[Web interface edit records]
-----
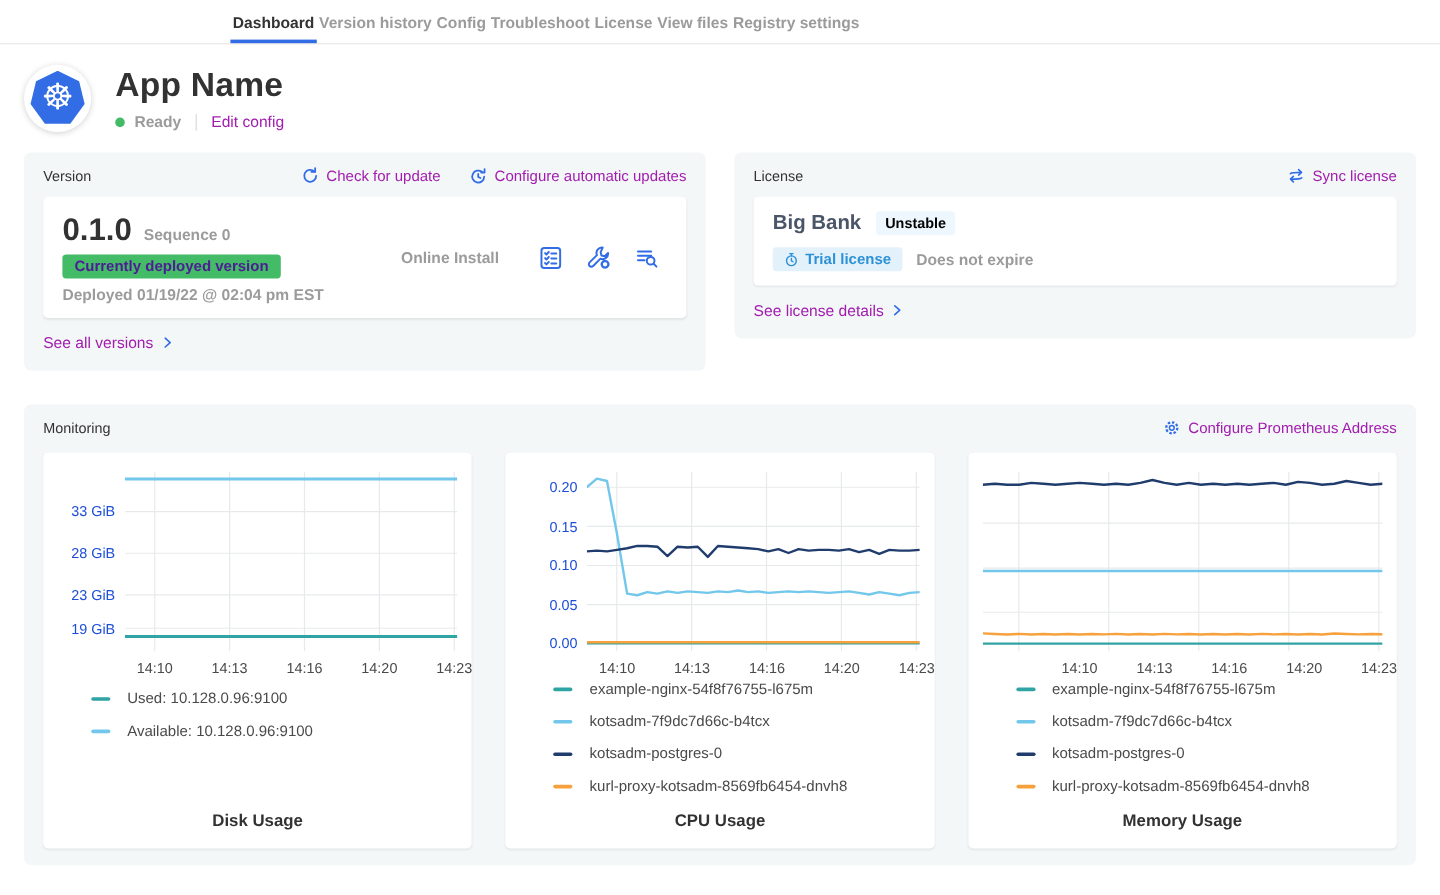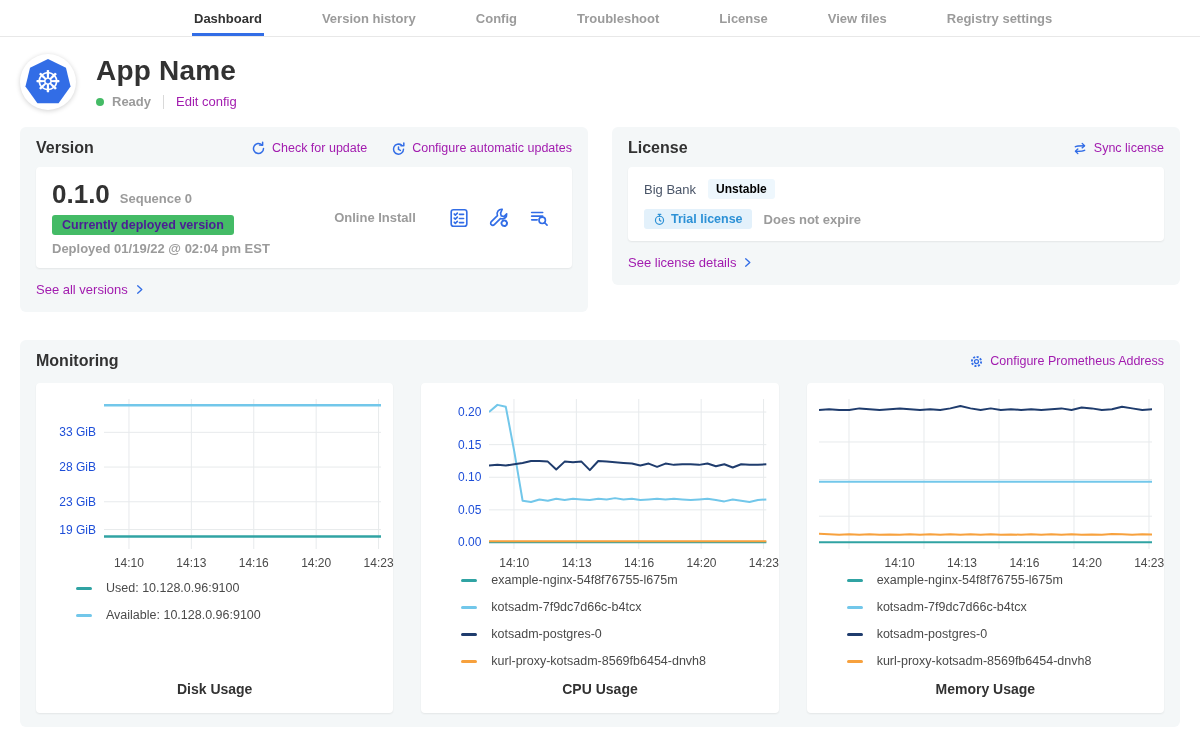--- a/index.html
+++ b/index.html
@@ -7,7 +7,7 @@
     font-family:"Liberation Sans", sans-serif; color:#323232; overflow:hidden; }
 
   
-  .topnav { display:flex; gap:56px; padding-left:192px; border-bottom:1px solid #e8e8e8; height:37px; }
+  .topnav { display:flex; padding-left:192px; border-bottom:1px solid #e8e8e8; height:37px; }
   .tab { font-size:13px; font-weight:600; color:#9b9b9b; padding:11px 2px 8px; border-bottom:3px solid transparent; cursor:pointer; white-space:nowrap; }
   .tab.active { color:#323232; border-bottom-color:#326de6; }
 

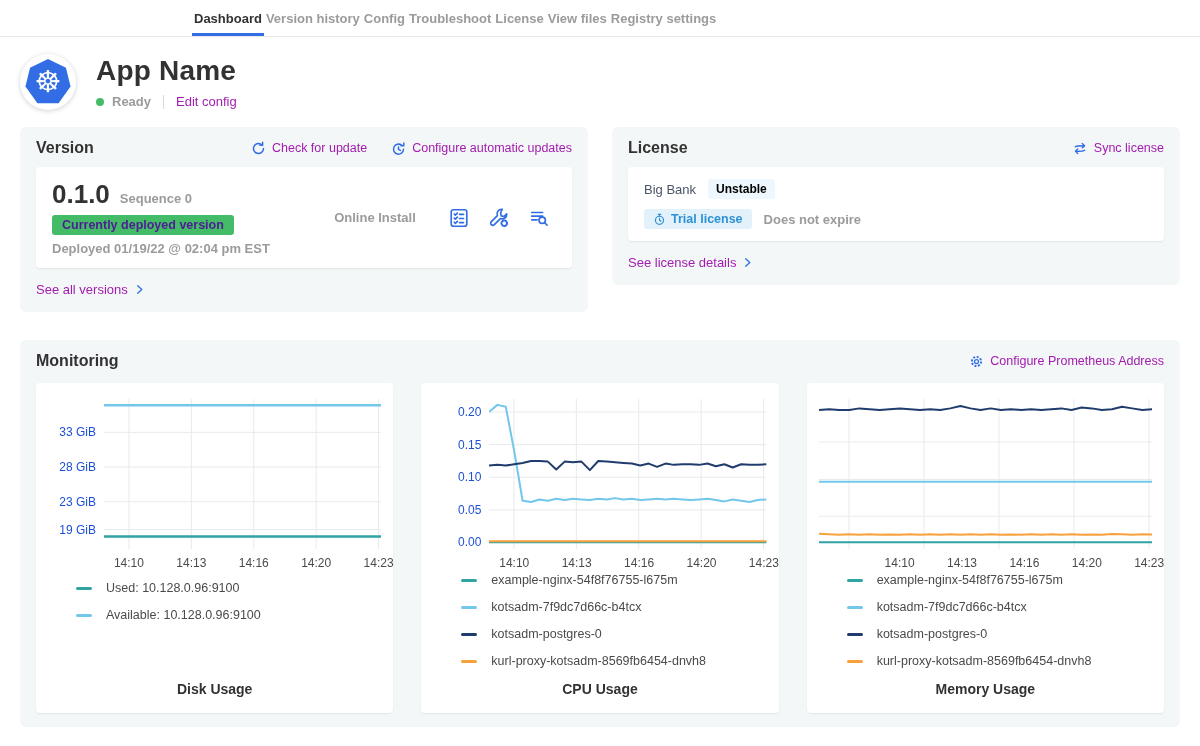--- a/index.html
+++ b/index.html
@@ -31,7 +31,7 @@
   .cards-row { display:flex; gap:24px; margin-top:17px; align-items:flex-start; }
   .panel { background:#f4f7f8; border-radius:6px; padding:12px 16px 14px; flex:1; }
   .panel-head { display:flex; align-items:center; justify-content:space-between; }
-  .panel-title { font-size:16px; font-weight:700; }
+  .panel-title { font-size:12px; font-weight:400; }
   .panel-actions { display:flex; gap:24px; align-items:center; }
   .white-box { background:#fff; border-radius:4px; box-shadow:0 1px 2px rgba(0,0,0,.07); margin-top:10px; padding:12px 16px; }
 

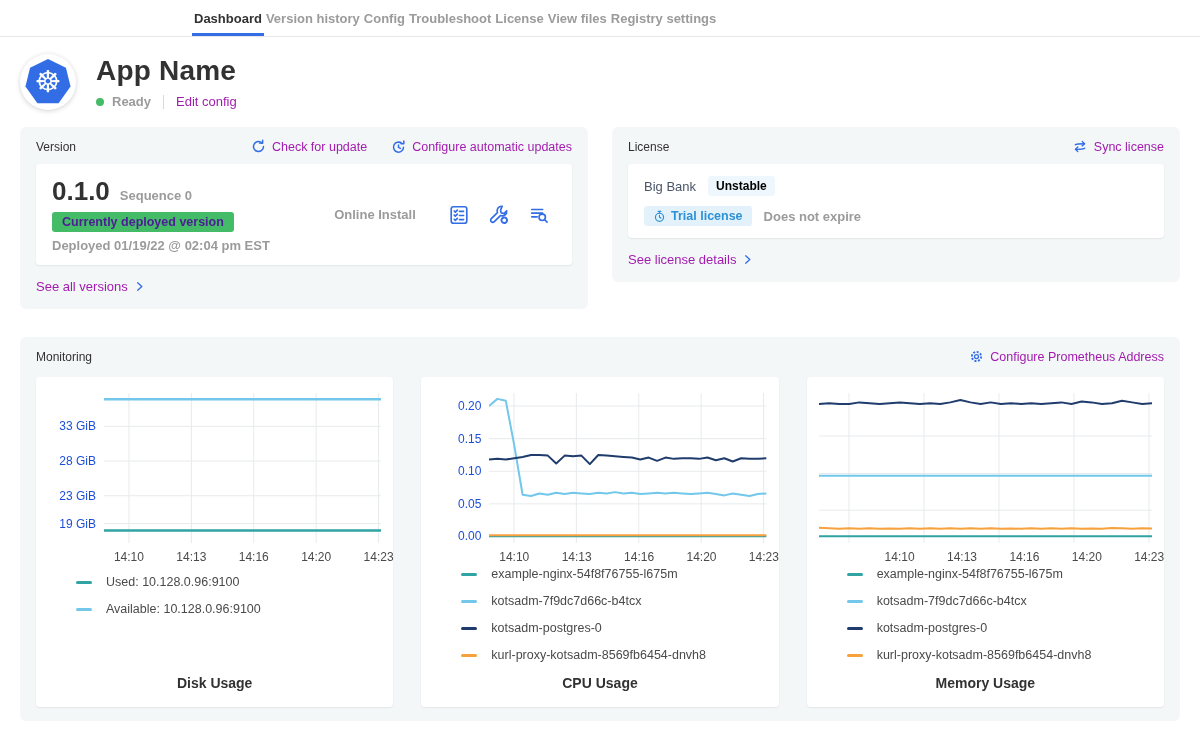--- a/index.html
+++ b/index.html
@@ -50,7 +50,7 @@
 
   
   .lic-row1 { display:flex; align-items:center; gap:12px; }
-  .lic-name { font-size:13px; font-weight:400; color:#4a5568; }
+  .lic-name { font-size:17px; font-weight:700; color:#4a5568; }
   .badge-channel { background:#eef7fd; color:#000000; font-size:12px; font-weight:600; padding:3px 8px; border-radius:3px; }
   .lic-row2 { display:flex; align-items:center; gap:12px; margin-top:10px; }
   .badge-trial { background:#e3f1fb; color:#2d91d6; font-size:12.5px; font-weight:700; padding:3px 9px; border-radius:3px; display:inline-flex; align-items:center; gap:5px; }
-----
**Task item**
If a line falls between the first line of the records above and the line containing "display:flex; padding-left:192px; border-bottom:1px", inclusive, retype it exactly; leave pictures out.

**Task response**
--- a/index.html
+++ b/index.html
@@ -7,7 +7,7 @@
     font-family:"Liberation Sans", sans-serif; color:#323232; overflow:hidden; }
 
   
-  .topnav { display:flex; gap:56px; padding-left:192px; border-bottom:1px solid #e8e8e8; height:37px; }
+  .topnav { display:flex; padding-left:192px; border-bottom:1px solid #e8e8e8; height:37px; }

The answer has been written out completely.